Field Notes #082 -How to Improve Analytical Skills

This essay, I’ll admit, is almost too broad to tackle. 

To be pedantic, what does “analytical” even mean, and how can one determine how “analytical” a mind is? 

The way we speak about analytics and data lacks precision. Some mean sending a weekly report with time series charts to stakeholders; some mean exploratory data analysis. And plenty of people are leveraging product data to build machine learning models. 

For the sake of this essay, I’ll simplify it. What I mean is: collecting, analyzing, and using available information to improve decision making and business outcomes. 

In that way, “analytics” doesn’t need to be isolated to traffic source reports in GA4, but could include qualitative insights, revenue and financial data, market data and more. 

There are two skills I’ve deeply invested in throughout my career – writing and data – and to me, they have a lot in common. 

There’s the surface level best practices – grammar, form, legibility. But to me, the teleology of both skills is the same: to exhibit clear thinking. 

There’s levels to this, or why I hate the word “reporting”

I never liked the term “reporting.” 

In practice, it usually means copying and pasting an automated report or dashboard to show your boss whether the numbers are going up or down. 

If they’re going up, you celebrate and claim credit. If they’re going down, you go on a hunt for causality and usually end up blaming something external, like “seasonality.” 

In this world, analytics is used for proving your value, which is not useless entirely, but is merely the tip of the iceberg. 

As Avinash Kaushik wrote

“If you are unique, why should you crack open a standard analytics tool with its standard reports and metrics and get going?

Or why simply respond to a “report request” and start data puking? The person at the other end is probably uninformed about Analytics and Segmentation and what is possible (even as they are supremely qualified to do their job in Marketing / Sales / HR).

You need business questions because:

  1. Rather than being told what metrics or dimensions to deliver you want business context: What’s driving the request for that data? What is the answer the requestor is looking for? Then you apply smarts because you have context.
  2. Best practices are highly overrated. If this is your first day on the job, sure go ahead and puke out what “industry experts” recommend. But know that it won’t impress anyone because you don’t actually know what the business is doing / cares about / is prioritizing.”

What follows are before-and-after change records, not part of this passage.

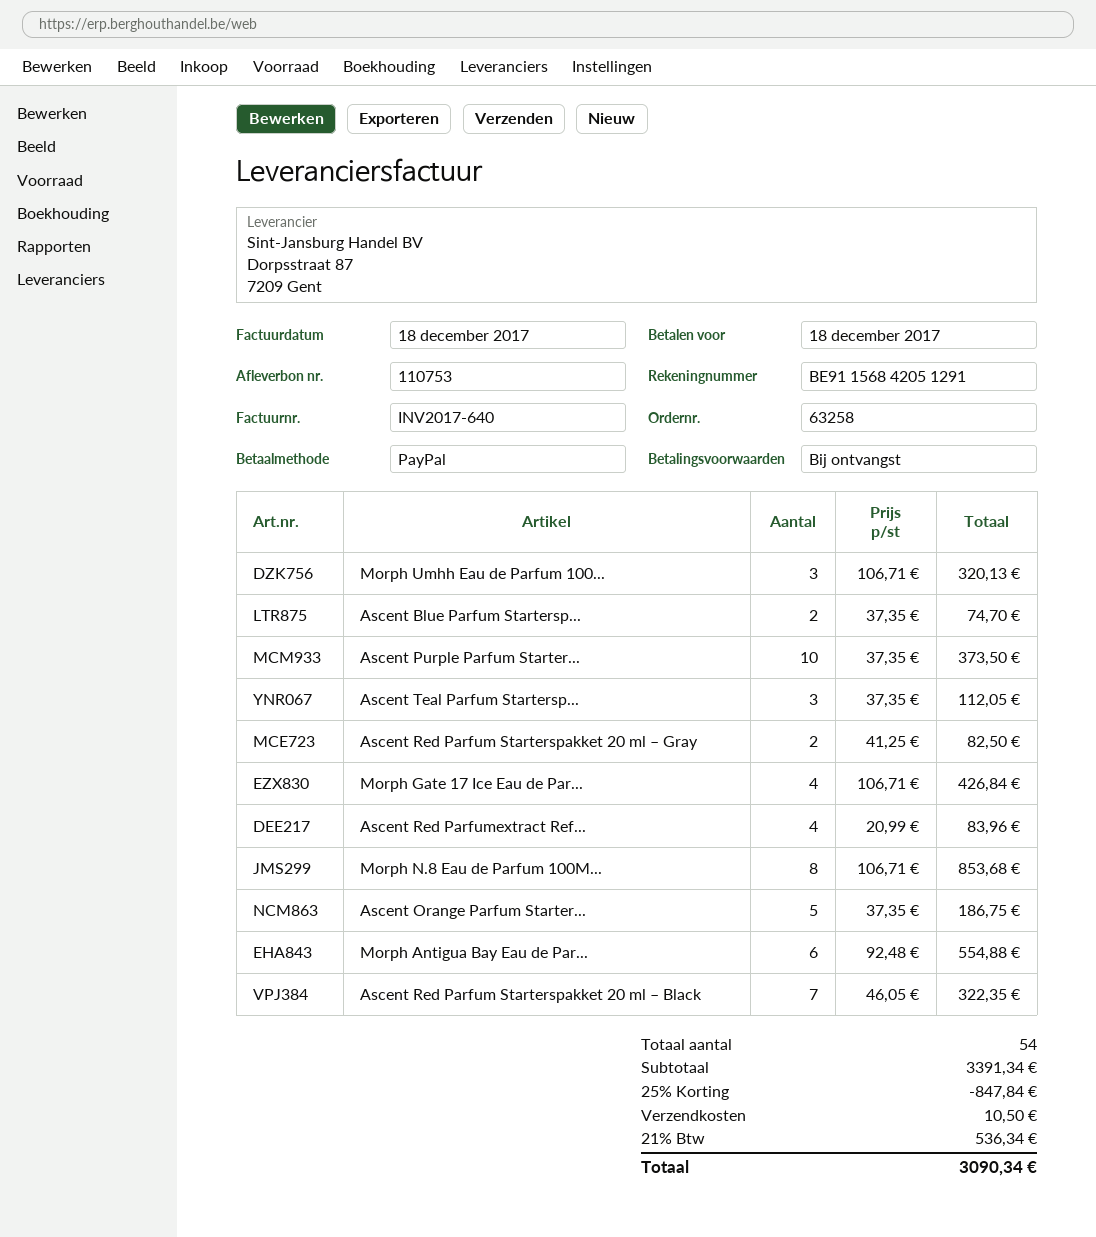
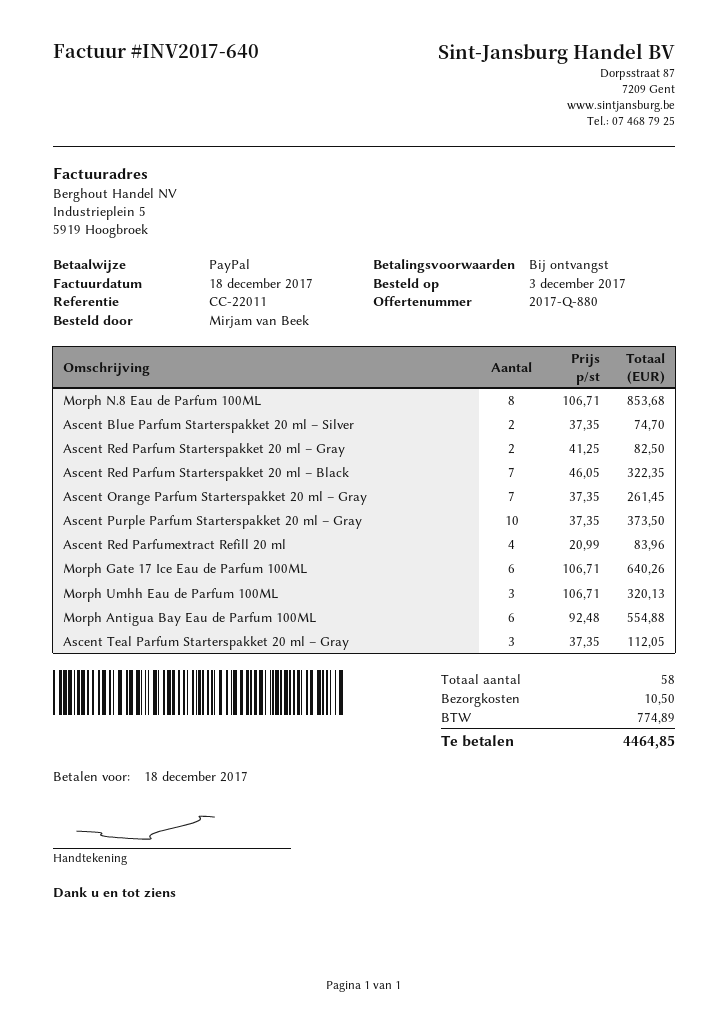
Morph Gate 17 Ice Eau de Par...: 4 x 106.71 = 426.84 -> 6 x 106.71 = 640.26
Ascent Orange Parfum Starter...: 5 x 37.35 = 186.75 -> 7 x 37.35 = 261.45
total quantity: 54 -> 58
discount: 25% = 847.84 -> none
tax: 536.34 -> 774.89
total: 3090.34 -> 4464.85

If you’re operating with little to no understanding of analytics and performance, reporting is a fine place to start. And it’s very simple. Determine what metric you own and ask an analyst to help make you an automated Google Sheets report or Looker Studio chart that tracks this number over time. 

We can spend an hour there, automate it, and then move on to the more interesting stuff. 

Leaving aside technical skills like Python, R, or SQL, the layers that I view when training analytics skills are as follows:

  1. Reporting and communicating results
  2. Understanding the underlying data model and context
  3. Being able to unearth insights that result in better decisions and actions
  4. Asking intelligent business questions to guide your use of analytics

(:”Does he ever tired of the Vince McMahon meme?” No.)

Essential data literacy and understanding context

Data is just a bunch of information that you collect organized in a certain format. It’s passive. There’s no inherent value in “data.” 

We as humans make sense of data. How we organize the data enables us to make sense of the information in different ways. 

For example, in Universal Analytics, data was collected according to “scopes.” It was hit-scoped, session-scoped, user-scoped, or ecommerce-scoped.

A pageview was a “hit.” So was an “event” or a “goal.” 

So according to this data model, a pageview can not have a conversion rate, because conversions occur within a session. Therefore, to have understood how a page converted, you needed to know that you would have to view session-based reports and report on something like “landing page conversions.” 

As Matt Gershoff from Conductrics once told me, quoting his college math professor, “How can you make cheese if you don’t know where milk comes from?!”

As SEOs, you have a lot of domain expertise that business stakeholders broadly don’t have. You understand Google Search Console metrics and how they are tracked, from clicks to impressions and position and click-through-rate. 

I’d argue that we, as marketers, could all benefit from a great understanding of our specific telemetry. What constitutes a “bounce” that makes up the engagement metric “bounce rate.” How is an event logged and when does it count as a “conversion?” What is the variance in our data?

So after teaching basic reporting templates and building out organic growth dashboards, the next place I start when training analysts is in our particular platforms. 

At Workato, where I ran experimentation, we had to learn about website analytics generally, but also A/B testing statistics and how our tool randomized and calculated metrics, and then we also had to plug into our B2B attribution modeling tools, namely Marketo / Bizible, because we were logging qualified leads as well as general conversions. 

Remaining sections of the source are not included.